Cort Brazelton, IBO founder and executive board of directors coordinator, says new genetics platforms are also driving integrated consolidation.
“As in other crops before such as apples, some genetics platforms are also becoming mediums of virtual integration and consolidation, making sourcing and product confidence more streamlined for the buying side of the equation while empowering some suppliers more than others,” explains Brazelton, co-CEO of U.S.-headquartered Fall Creek Farm & Nursery.
Brazelton notes at times a lack of ideal merger or partnership options is driving some ambitious blueberry industry players to enter new markets and growing regions alone.
“There is a clear trend for many companies, be they growers, breeders, nurseries, service providers, vendors or marketers, to increase their rate of growth,” he says.
“This scaling, often combined with more vertical integration, is also driving indirect consolidation as pressure increases in smaller and medium-sized operators.
“This aggressive, more organic growth is also a major driver of consolidation in addition to the M&As that often capture headlines. There is nothing unique about this in the broader world of business, but what is notable is how it’s becoming more prevalent as the blueberry industry matures.”
In the European context, van Rijswick says acquiring small existing growers can be a difficult exercise, for example because their varieties may be outdated or there could be interpersonal issues between management.
“The issue is if you want to work with European producers through partnerships, it’s kind of difficult to find the right partners because they’re either small growers or they’re already organised in cooperatives,” she says.
“So it might be easier and efficient to have your own berry plantations in Europe or Morocco and organise them in the way you like.”
The fact interest rates are low and liquidity is more accessible, alongside the inflation across so many asset classes, is also driving more interest from new investors, for example venture capital firms or agricultural real estate investment trusts.

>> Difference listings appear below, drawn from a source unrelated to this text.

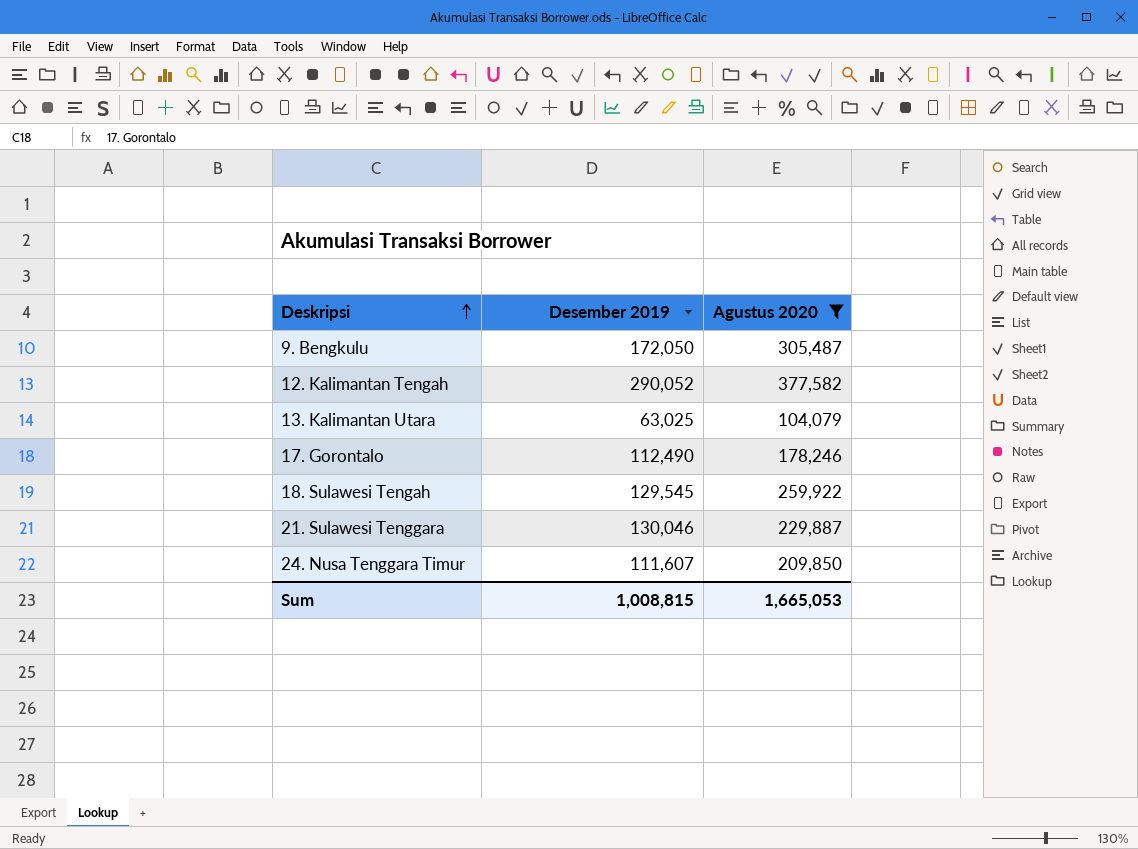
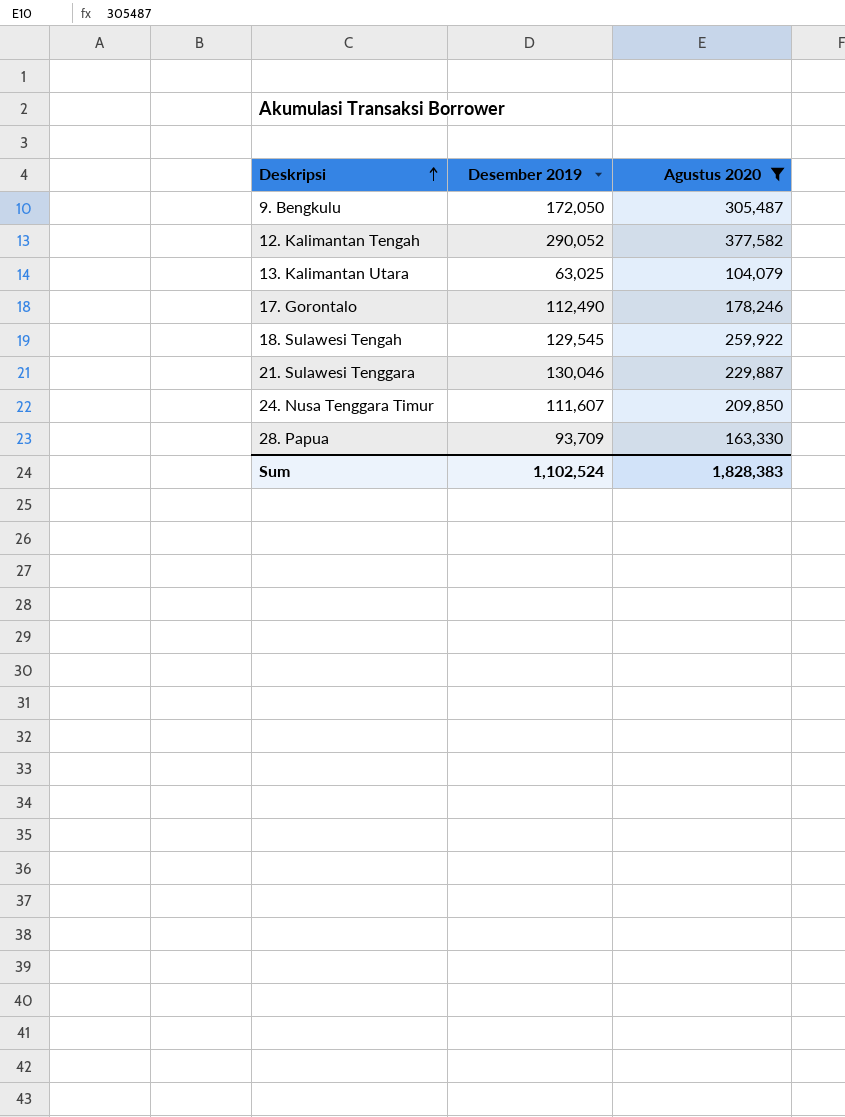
row 28. Papua: none -> 93,709 | 163,330
Sum | Desember 2019: 1,008,815 -> 1,102,524
Sum | Agustus 2020: 1,665,053 -> 1,828,383

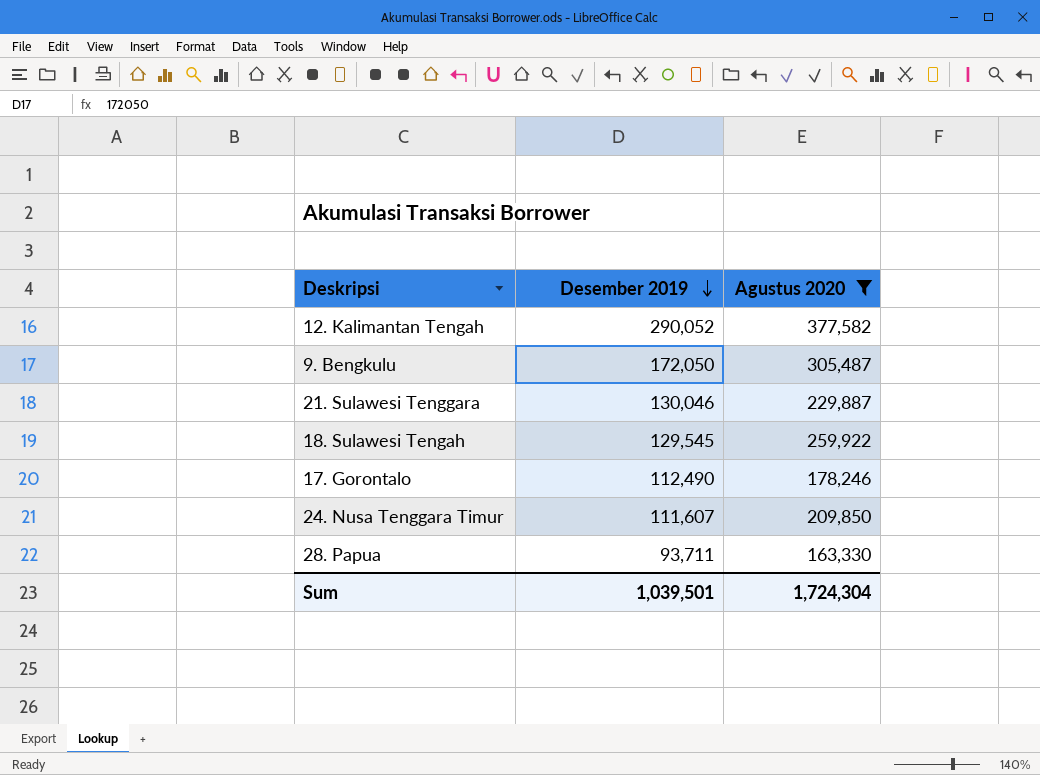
row order: Deskripsi ascending -> Desember 2019 descending
row 13. Kalimantan Utara: 63,025 | 104,079 -> none
28. Papua | Desember 2019: 93,709 -> 93,711
Sum | Desember 2019: 1,102,524 -> 1,039,501
Sum | Agustus 2020: 1,828,383 -> 1,724,304

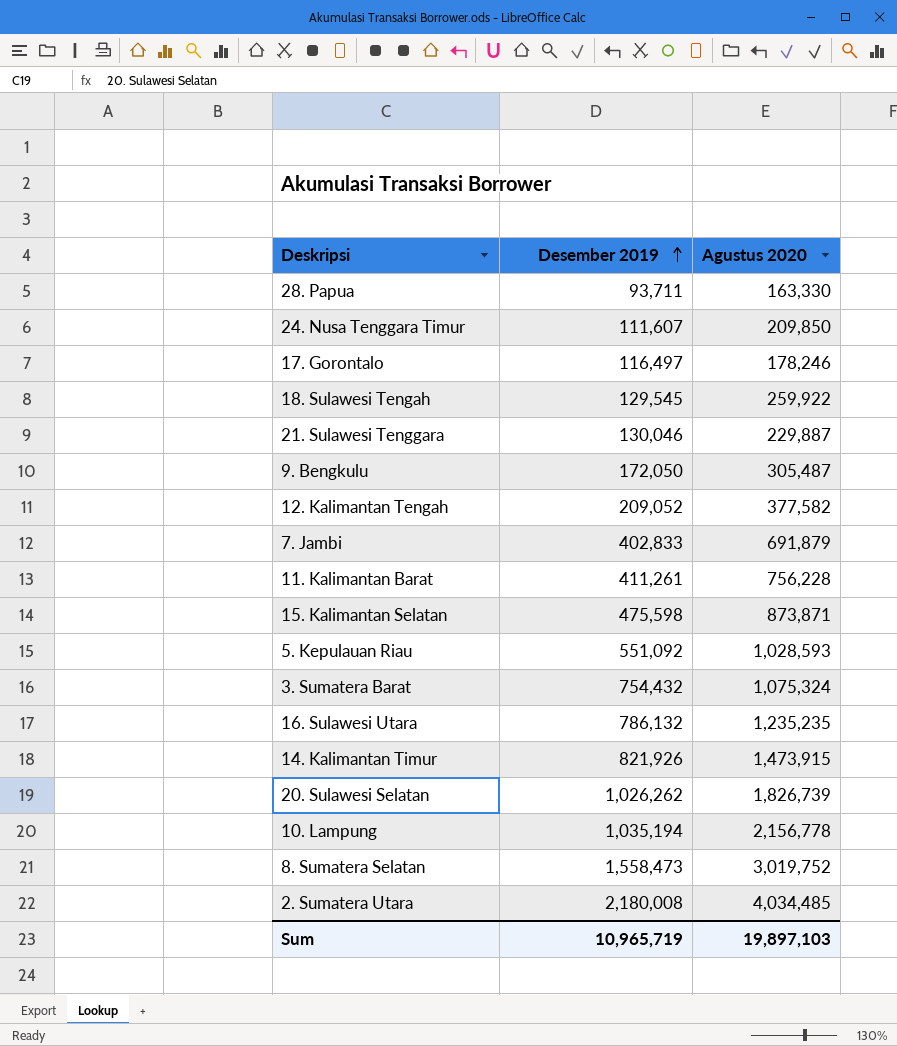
filter: Agustus 2020 <= 377,582 -> none
row order: Desember 2019 descending -> Desember 2019 ascending
17. Gorontalo | Desember 2019: 112,490 -> 116,497
12. Kalimantan Tengah | Desember 2019: 290,052 -> 209,052
Sum | Desember 2019: 1,039,501 -> 10,965,719
Sum | Agustus 2020: 1,724,304 -> 19,897,103

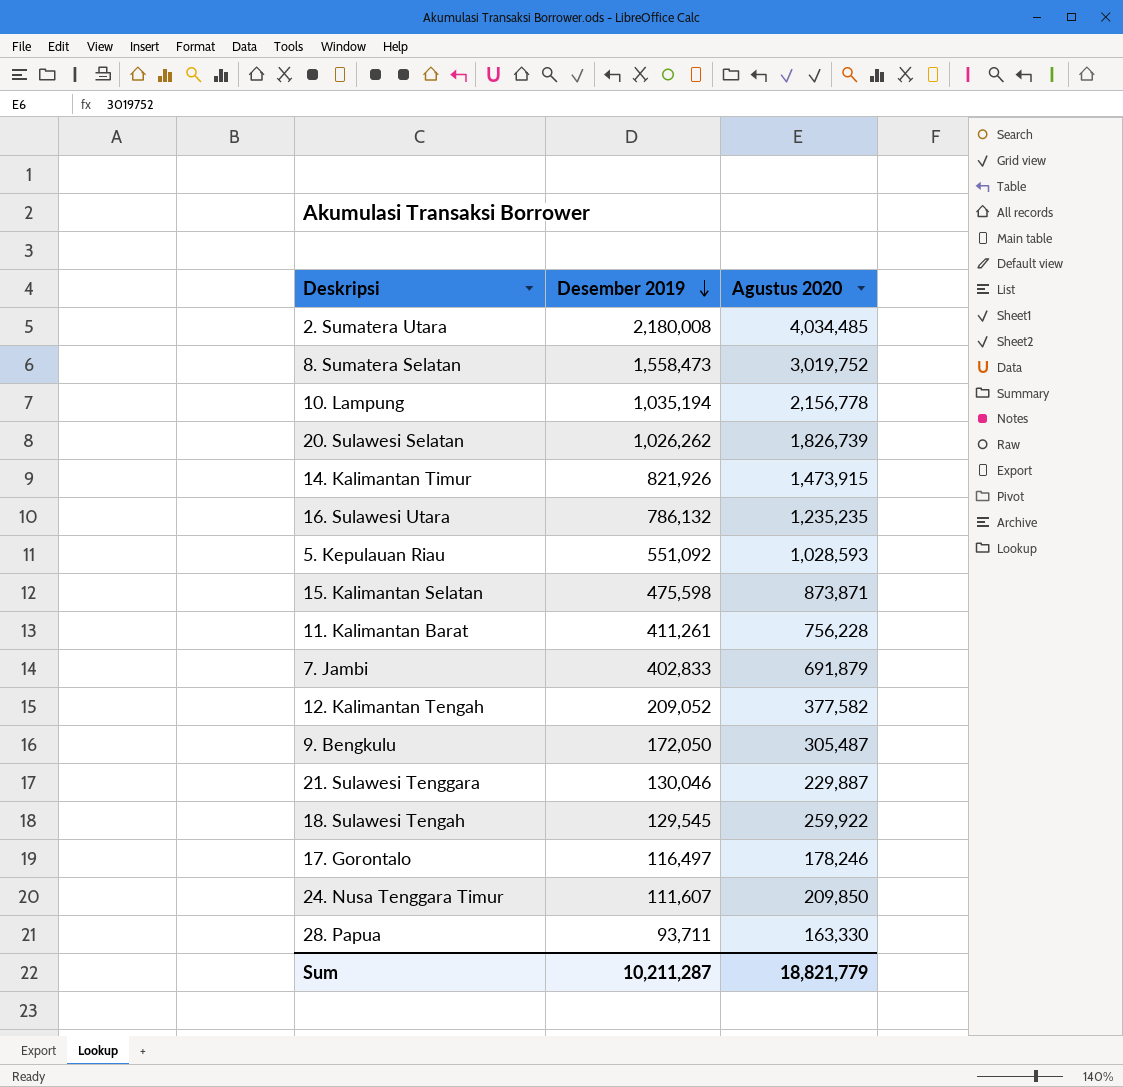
row order: Desember 2019 ascending -> Desember 2019 descending
row 3. Sumatera Barat: 754,432 | 1,075,324 -> none
Sum | Desember 2019: 10,965,719 -> 10,211,287
Sum | Agustus 2020: 19,897,103 -> 18,821,779

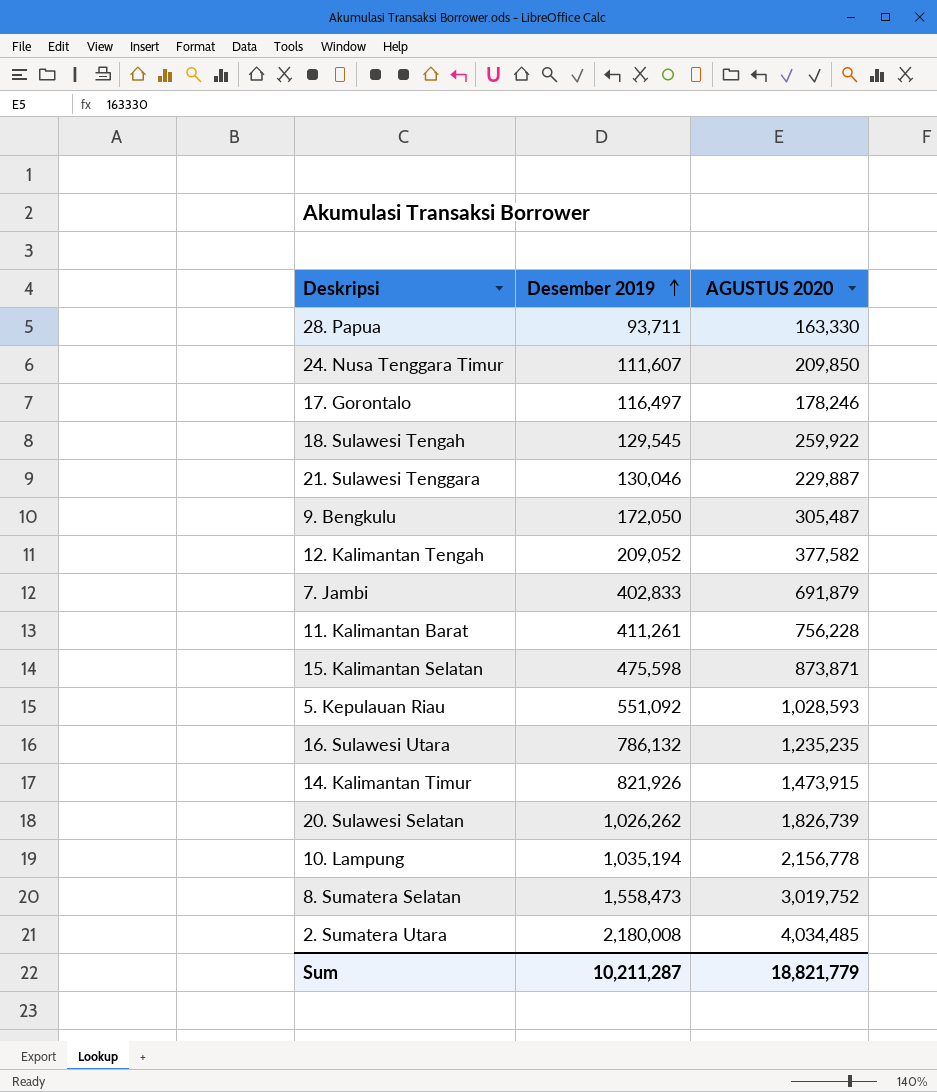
row order: Desember 2019 descending -> Desember 2019 ascending
column name: Agustus 2020 -> AGUSTUS 2020

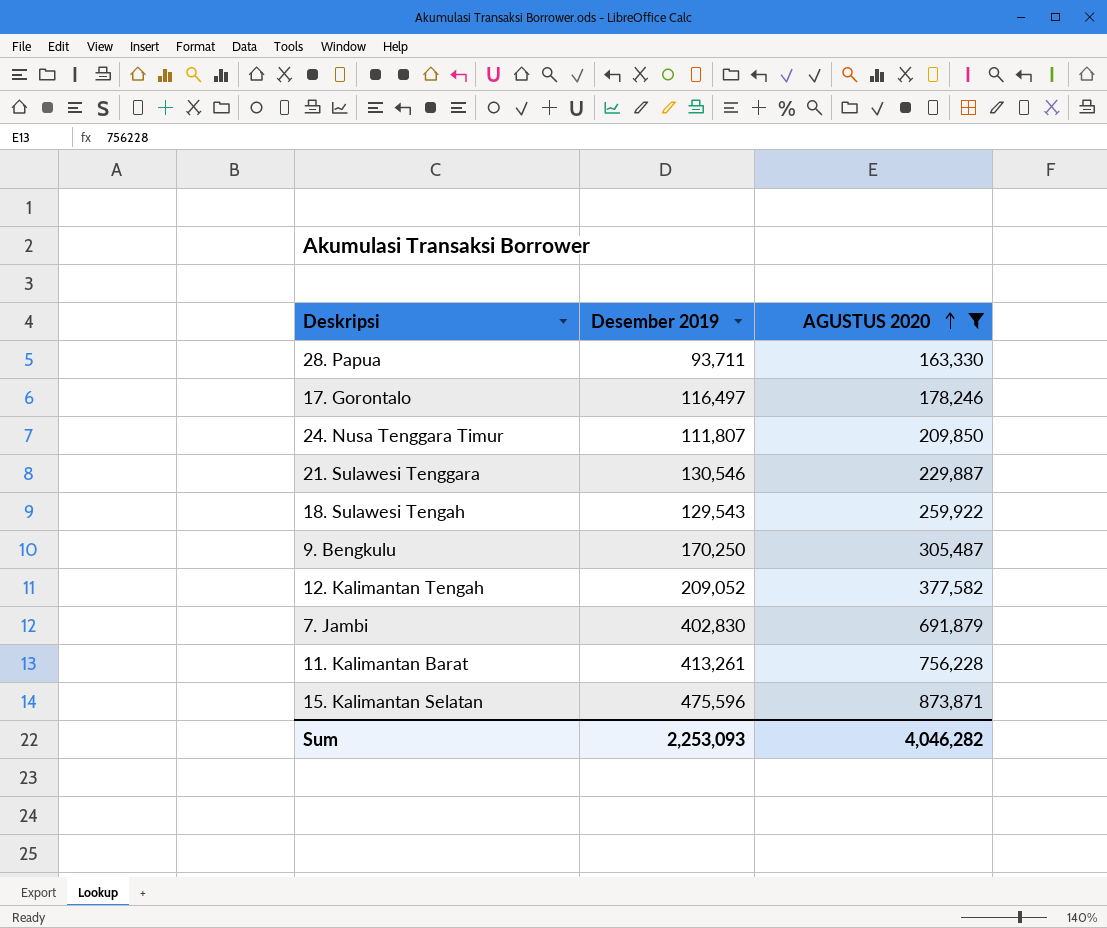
filter: none -> AGUSTUS 2020 <= 873,871
row order: Desember 2019 ascending -> AGUSTUS 2020 ascending
24. Nusa Tenggara Timur | Desember 2019: 111,607 -> 111,807
21. Sulawesi Tenggara | Desember 2019: 130,046 -> 130,546
18. Sulawesi Tengah | Desember 2019: 129,545 -> 129,543
9. Bengkulu | Desember 2019: 172,050 -> 170,250
7. Jambi | Desember 2019: 402,833 -> 402,830
11. Kalimantan Barat | Desember 2019: 411,261 -> 413,261
15. Kalimantan Selatan | Desember 2019: 475,598 -> 475,596
Sum | Desember 2019: 10,211,287 -> 2,253,093
Sum | AGUSTUS 2020: 18,821,779 -> 4,046,282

“The amount of money available is driving more investors to horticulture. In the past they were not really interested because it was a high-risk, rather low-return sector, but because there’s so much money available in the markets they need to find other ways to invest,” says van Rijswick.
However, McPherson holds the belief that for a grower to accept outside investment, the new partner ought to be bringing more to the table than just finances.
“To me, that’s not a good enough argument. Any joint venture I look at, any alliance I form, it’s not just about money,” he says.
“There’ll be rationalisation through the period. Some will succeed, some will fail.”